Из истории: одни нации охотятся на другие и пожирают их заживо, выплевывая культуру, как шелуху.

Закон: Вселенная нейтральна и безразлична к случающимся событиям; вмешательство какой-либо всепревосходящей динамической системы не происходит…

В дни, когда я был рожден, жирный дым поднимался над трубами крематориев, и Бог не слышал стонов Своего народа.

Вследствие этого получается, что ни одна система не может достигнуть идеальной эффективности и самодостаточности. В отсутствие всех изменяющихся систем мир был бы очищен от накапливающихся ошибок. Ради блага динамического целого системы должны погибнуть. Однако погибнут также и эффективные, красивые системы.

Передо мной абстракция, означающая в доказательстве Вывода зло. Она похожа на акулу, но на самом деле это всего лишь особо сложное уравнение. В ее пасти – история, и тупое давление органики, и все беды прошлого; акула не делит нас на плохих и хороших, ей неведомы суд и справедливость, она готова сожрать и сильных, и многообещающих, и юных. Боль, боль, агония – а сверху над всем этим незрячая безразличность вселенной.

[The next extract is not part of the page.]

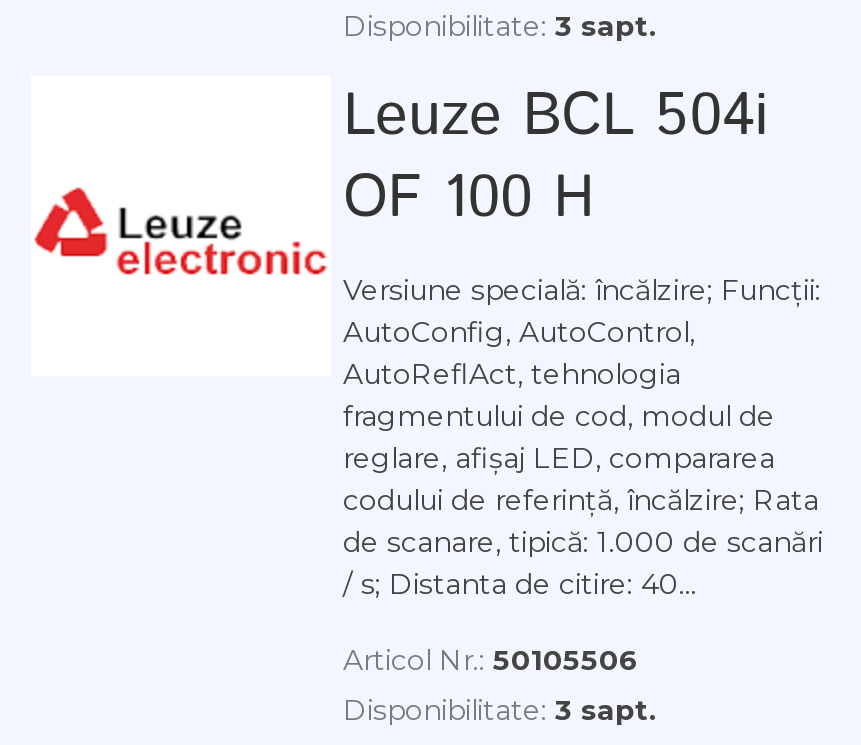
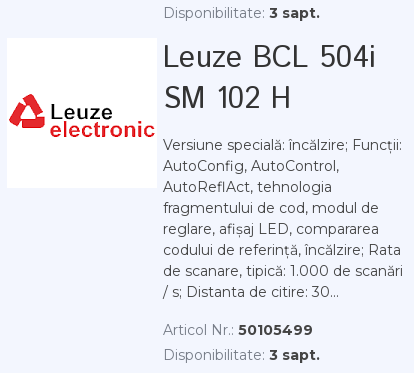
[343,156,594,242] OF 100 H -> [163,78,291,121] SM 102 H
[343,566,697,602] / s; Distanta de citire: 40... -> [163,283,339,301] / s; Distanta de citire: 30...
[343,642,639,678] Articol Nr.: 50105506 -> [163,321,313,339] Articol Nr.: 50105499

После того как – казалось, часами – я думал, задавал вопросы и получал ответы, познал новые способы мышления, я начал ощущать доскональность Вывода и почувствовал отчаяние, такое, какого не знал прежде.

В плотской жизни у меня была надежда на то, что когда-нибудь разумные существа узрят путь к справедливой и прекрасной жизни. Правда, на практике они всегда держались за старое.

Итак будет всегда.

Небеса запятнаны злом – или недвижны. Но справедливый Бог не правит ими. Справедливого Бога нет. Идеальная справедливость и красота несовместимы с творением и развитием.

Ни рождение сына и дочери, ни день свадьбы, ни все моменты радости не сотрут моего страха перед историей. А то, что случилось после моей записи, – еще ужаснее. Мне кажется, что я окунулся в плотоядную киберъядную жестокость.